**YOUR ASSIGNMENT**
Copy out every line of the data exactly; do not include the images.

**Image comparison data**
○ ○ ○ ○

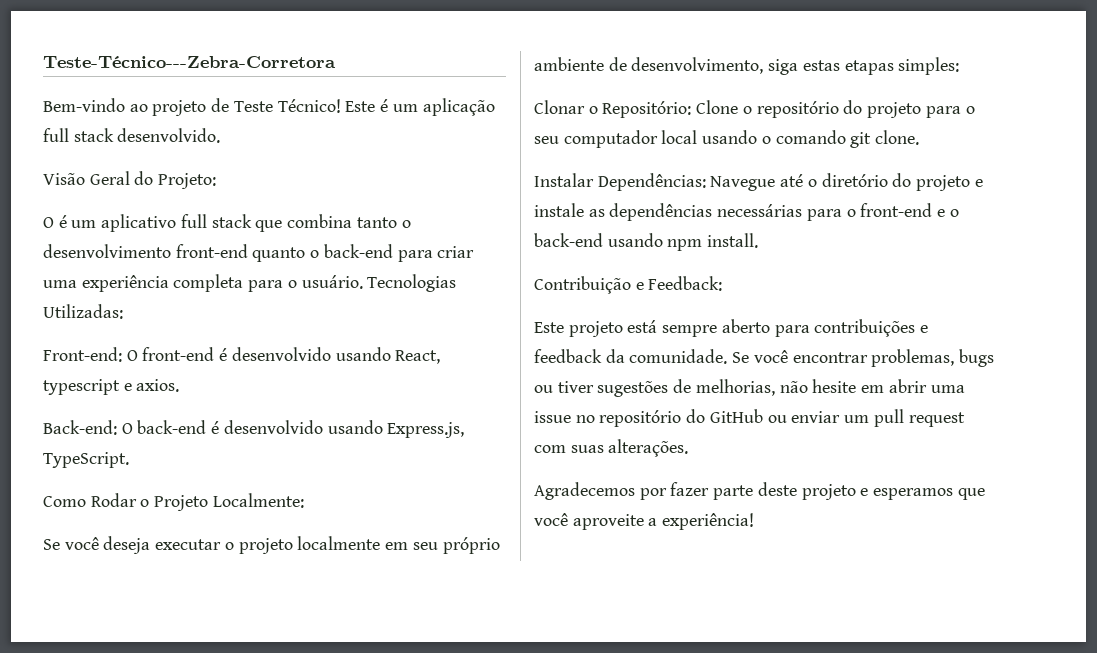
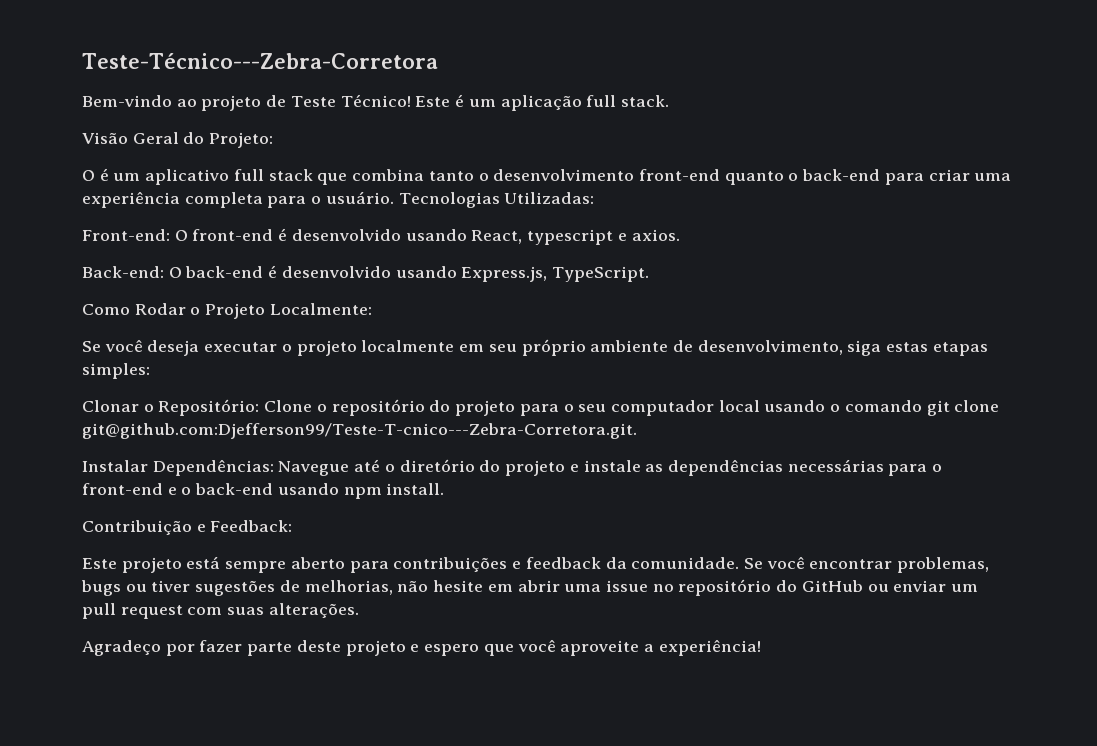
- Este é um aplicação full stack desenvolvido.
+ Este é um aplicação full stack.
- Clonar o Repositório: Clone o repositório do projeto para o seu computador local usando o comando git clone.
+ Clonar o Repositório: Clone o repositório do projeto para o seu computador local usando o comando git clone git@github.com:Djefferson99/Teste-T-cnico---Zebra-Corretora.git.
- Agradecemos por fazer parte deste projeto e esperamos que você aproveite a experiência!
+ Agradeço por fazer parte deste projeto e espero que você aproveite a experiência!

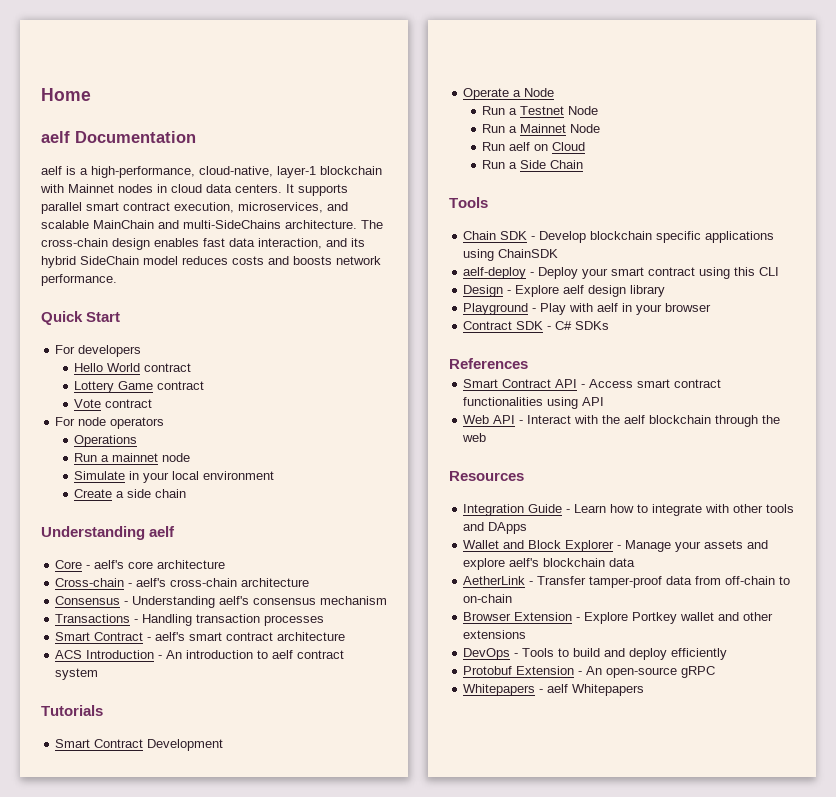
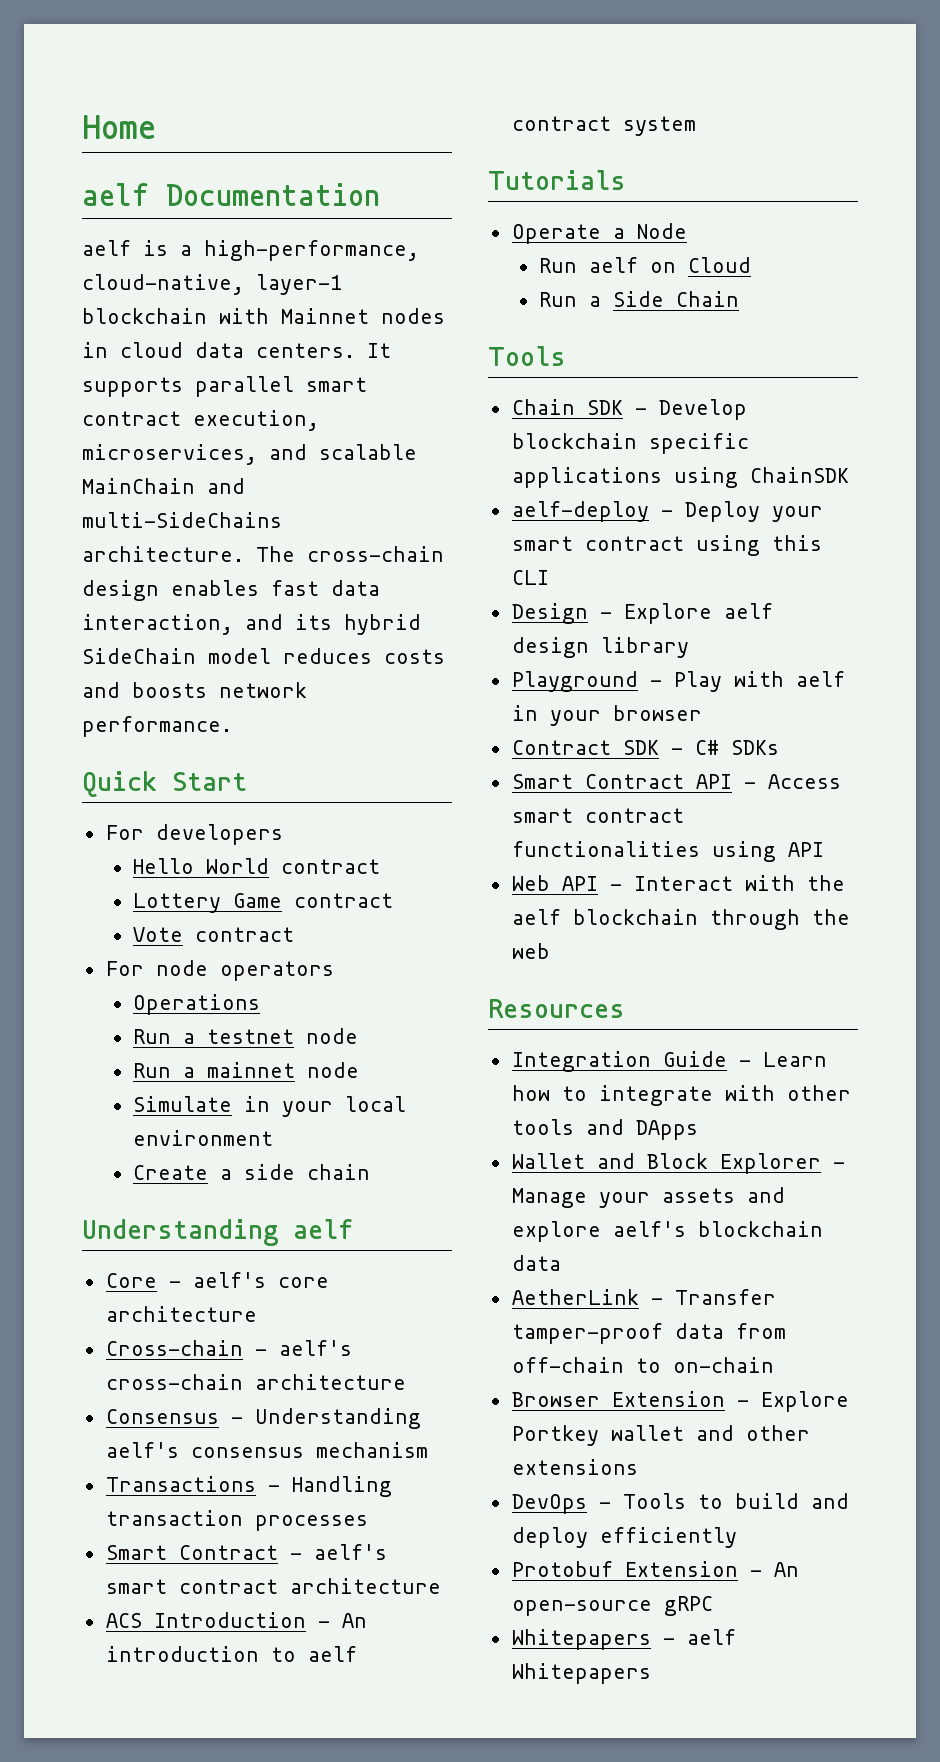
+ Run a testnet node
- Smart Contract Development
- Run a Testnet Node
- Run a Mainnet Node
- References

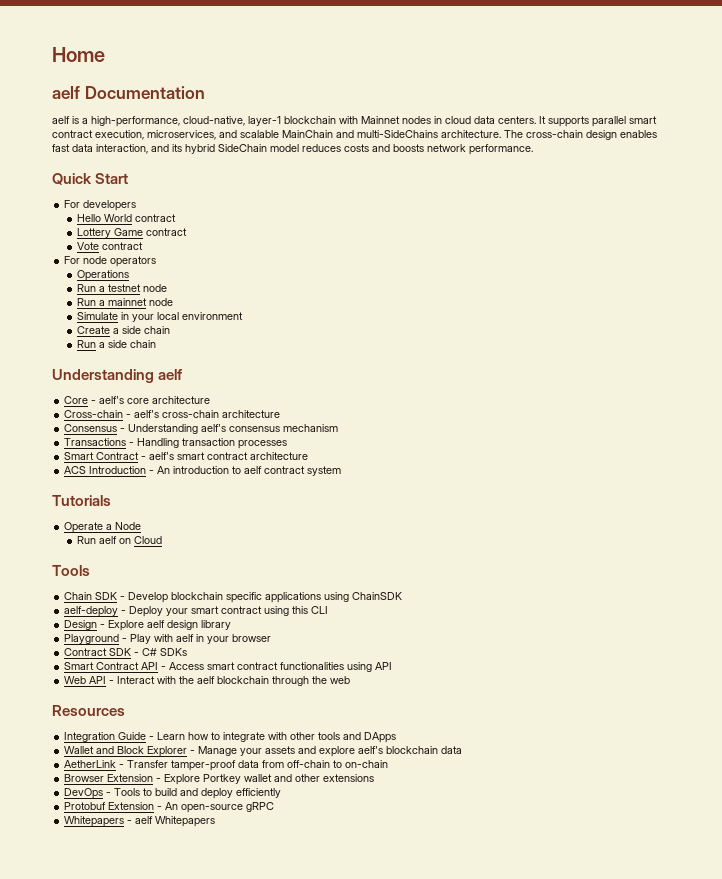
+ Run a side chain
- Run a Side Chain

○ ○ ○ ○

**TASK RESPONSE**
- Este é um aplicação full stack desenvolvido.
+ Este é um aplicação full stack.
- Clonar o Repositório: Clone o repositório do projeto para o seu computador local usando o comando git clone.
+ Clonar o Repositório: Clone o repositório do projeto para o seu computador local usando o comando git clone git@github.com:Djefferson99/Teste-T-cnico---Zebra-Corretora.git.
- Agradecemos por fazer parte deste projeto e esperamos que você aproveite a experiência!
+ Agradeço por fazer parte deste projeto e espero que você aproveite a experiência!

+ Run a testnet node
- Smart Contract Development
- Run a Testnet Node
- Run a Mainnet Node
- References

+ Run a side chain
- Run a Side Chain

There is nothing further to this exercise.